• **Extracted information**
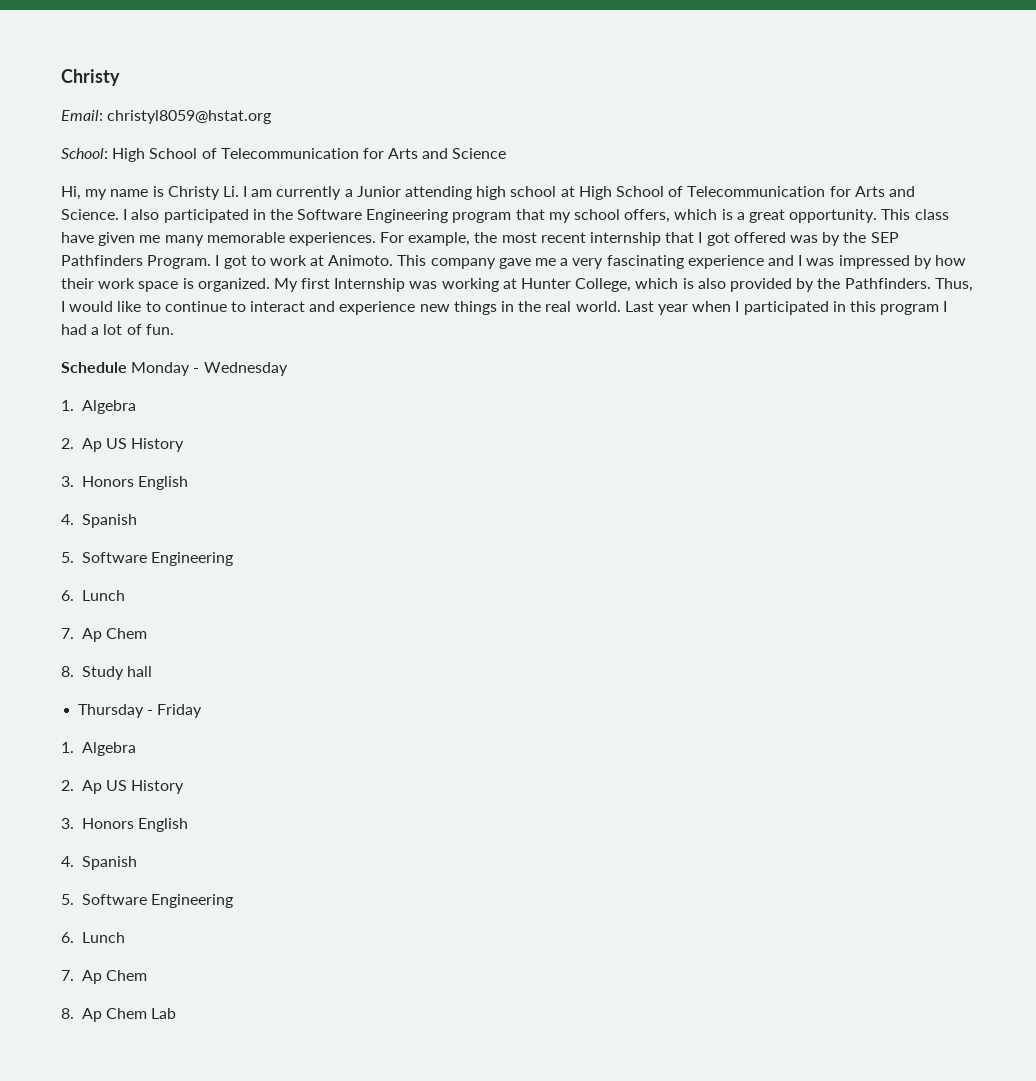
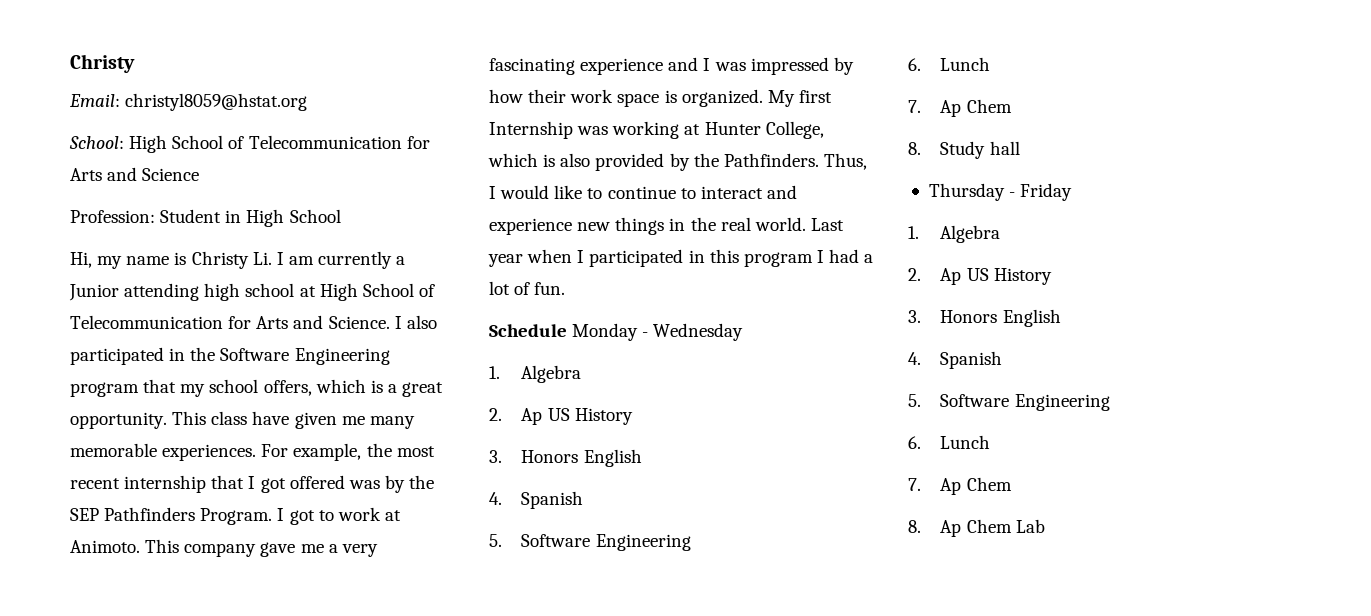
+ Profession: Student in High School

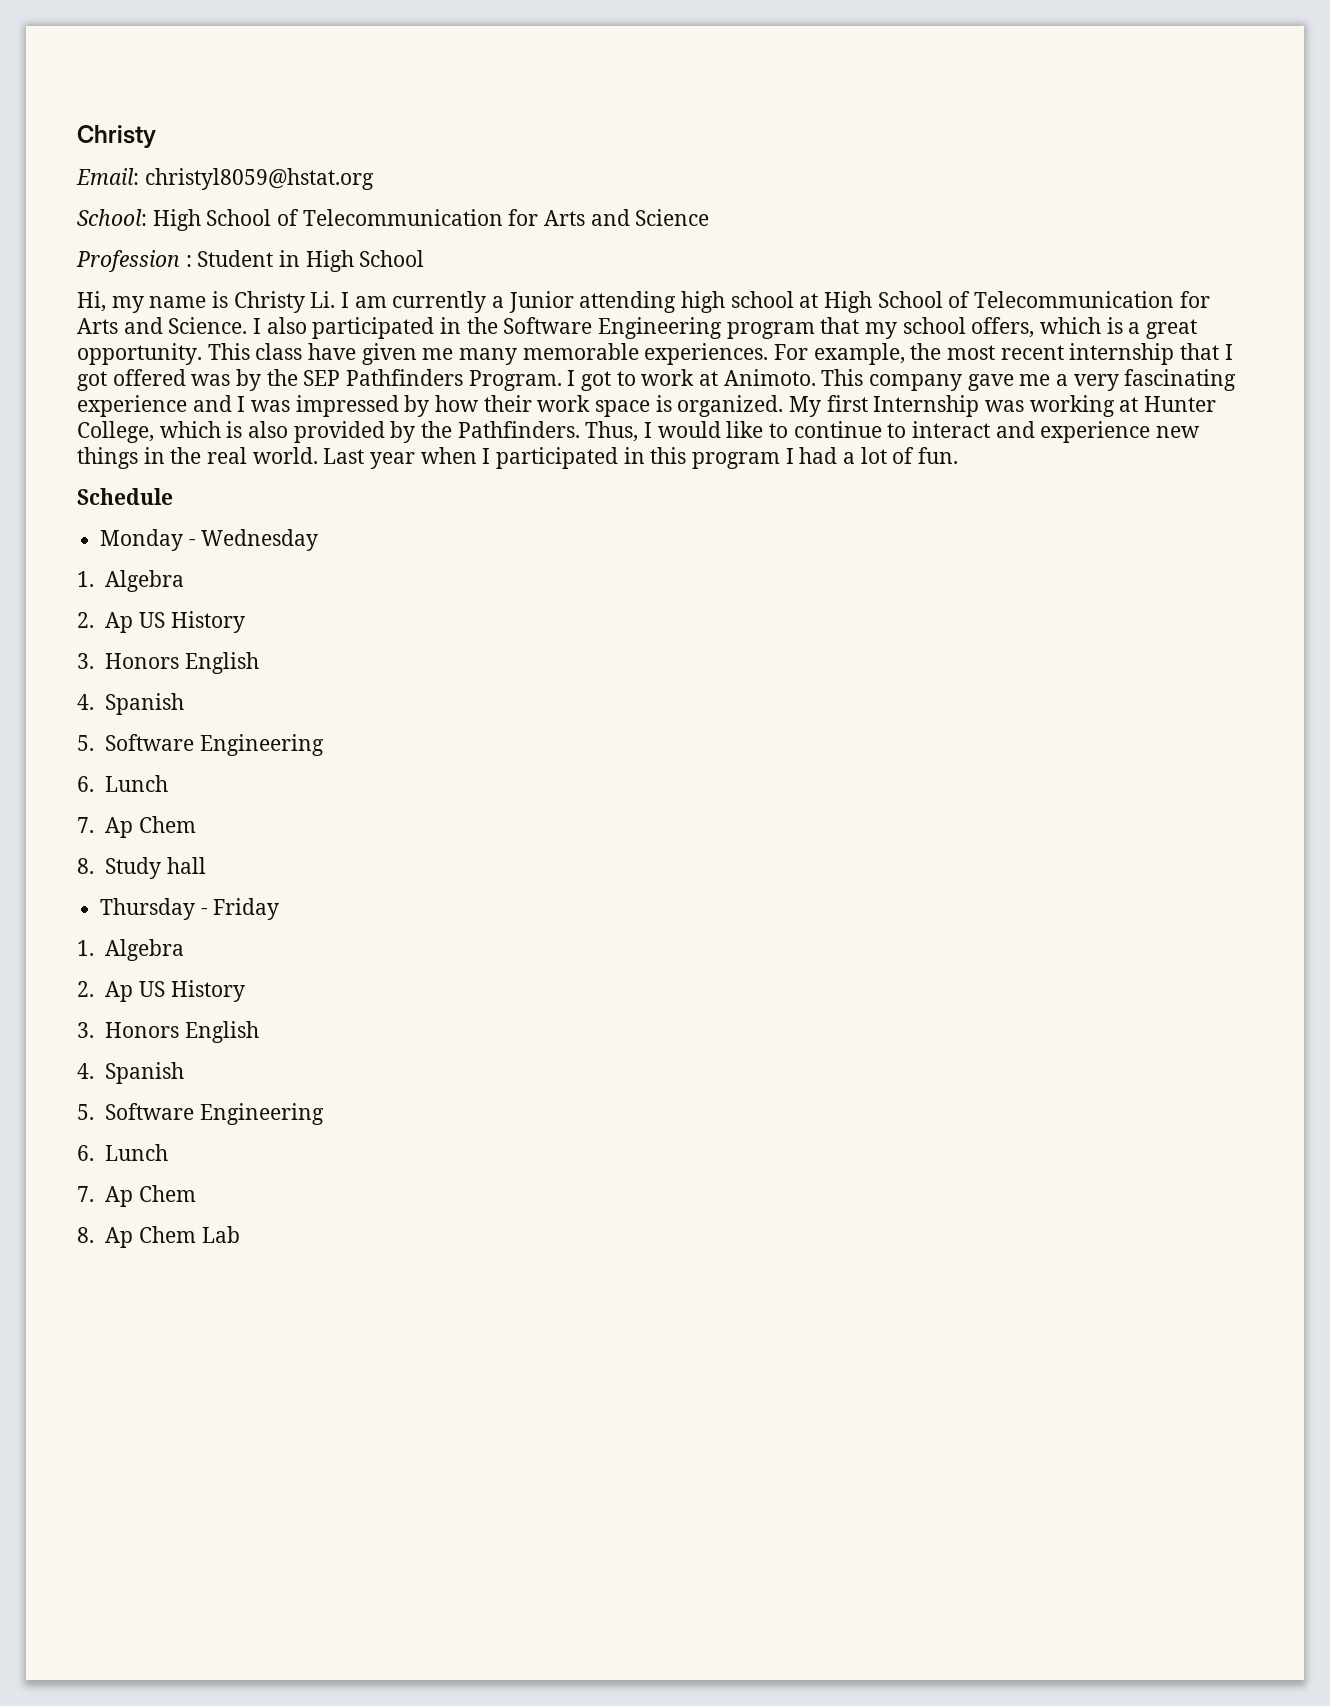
- Profession: Student in High School
+ Profession : Student in High School
- Schedule Monday - Wednesday
+ Schedule
+ Monday - Wednesday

• **What needs to be done**
Return the whole of the material above exactly, with no picture carried over.

• **The completed task**
+ Profession: Student in High School

- Profession: Student in High School
+ Profession : Student in High School
- Schedule Monday - Wednesday
+ Schedule
+ Monday - Wednesday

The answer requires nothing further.